Lone Wolf Terror in Israel

By Micah Halpern
I've Been Thinking:

There was another lone wolf terror attack in Israel.

 The perpetrator is a young Arab man from Tulkharam. He boarded a Tel Aviv bus and started stabbing - attacking 13 people. He ran and was shot in the leg by police as he attempted to escape. He was arrested.

The terrorist explained that he perpetrated the terror because of Israeli actions in Gaza over the summer. He said that he was excited by the internet videos he saw and by internet discussions about seeking revenge.

There are certain givens about lone wolf attackers against Israelis.
The lone wolf in Israel is almost always:

A young Arab man in his 20's or 30's.

Angry over a family member who was wounded, killed or interrogated by Israel.

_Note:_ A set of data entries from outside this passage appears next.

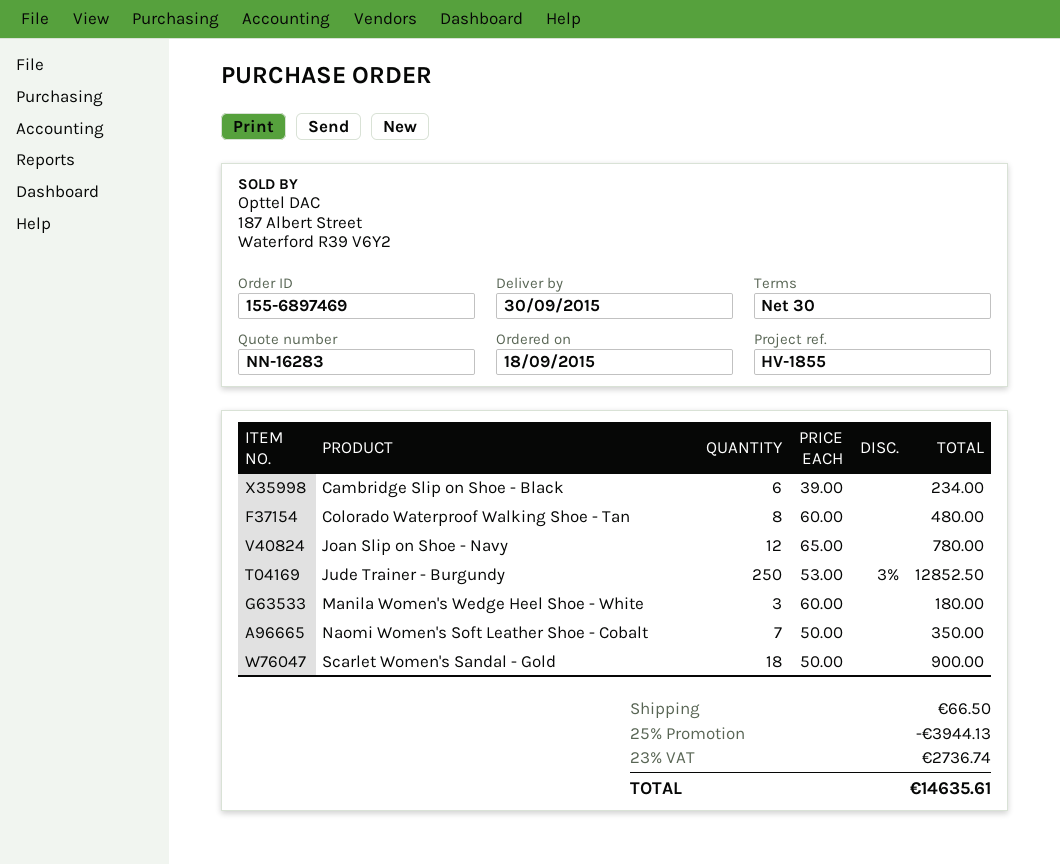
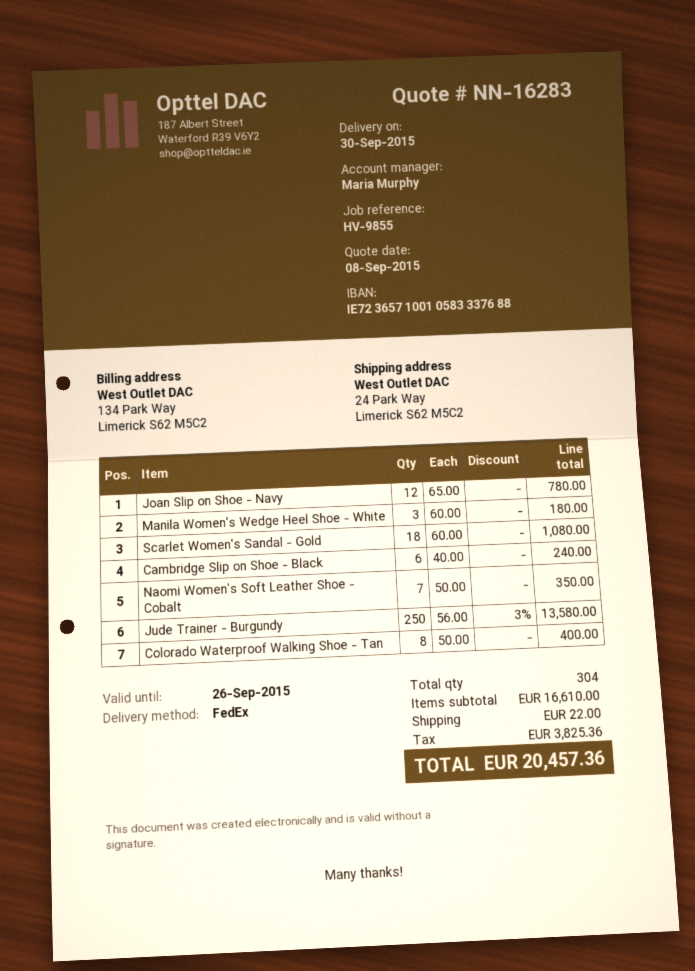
reference: HV-1855 -> HV-9855
Cambridge Slip on Shoe - Black: 6 x 39.00 = 234.00 -> 6 x 40.00 = 240.00
Colorado Waterproof Walking Shoe - Tan: 8 x 60.00 = 480.00 -> 8 x 50.00 = 400.00
Jude Trainer - Burgundy: 250 x 53.00 - 3% = 12852.50 -> 250 x 56.00 - 3% = 13580.00
Scarlet Women's Sandal - Gold: 18 x 50.00 = 900.00 -> 18 x 60.00 = 1080.00
discount: 25% = 3944.13 -> none
shipping: 66.50 -> 22.00
tax: 2736.74 -> 3825.36
total: 14635.61 -> 20457.36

The attack is often an initiation rite or an attempt to prove something.

The attacker is almost always illegally in Israel.

Lone wolves attack public transport because that is where Israelis are stationary - waiting for a bus or train, sitting and traveling. The public transport system makes Israelis easy targets for the lone wolf.

At this stage it is pretty clear who the "lone wolf" is. Now Israel needs to put a stop to the terror. It will take intel and a strong security presence.

Israel needs to advance its intelligence on people who illegally infiltrate the country. They need to stop them and watch them.

It is not an easy task, but Israel needs to clamp down on these lone wolves. And they need to do it soon.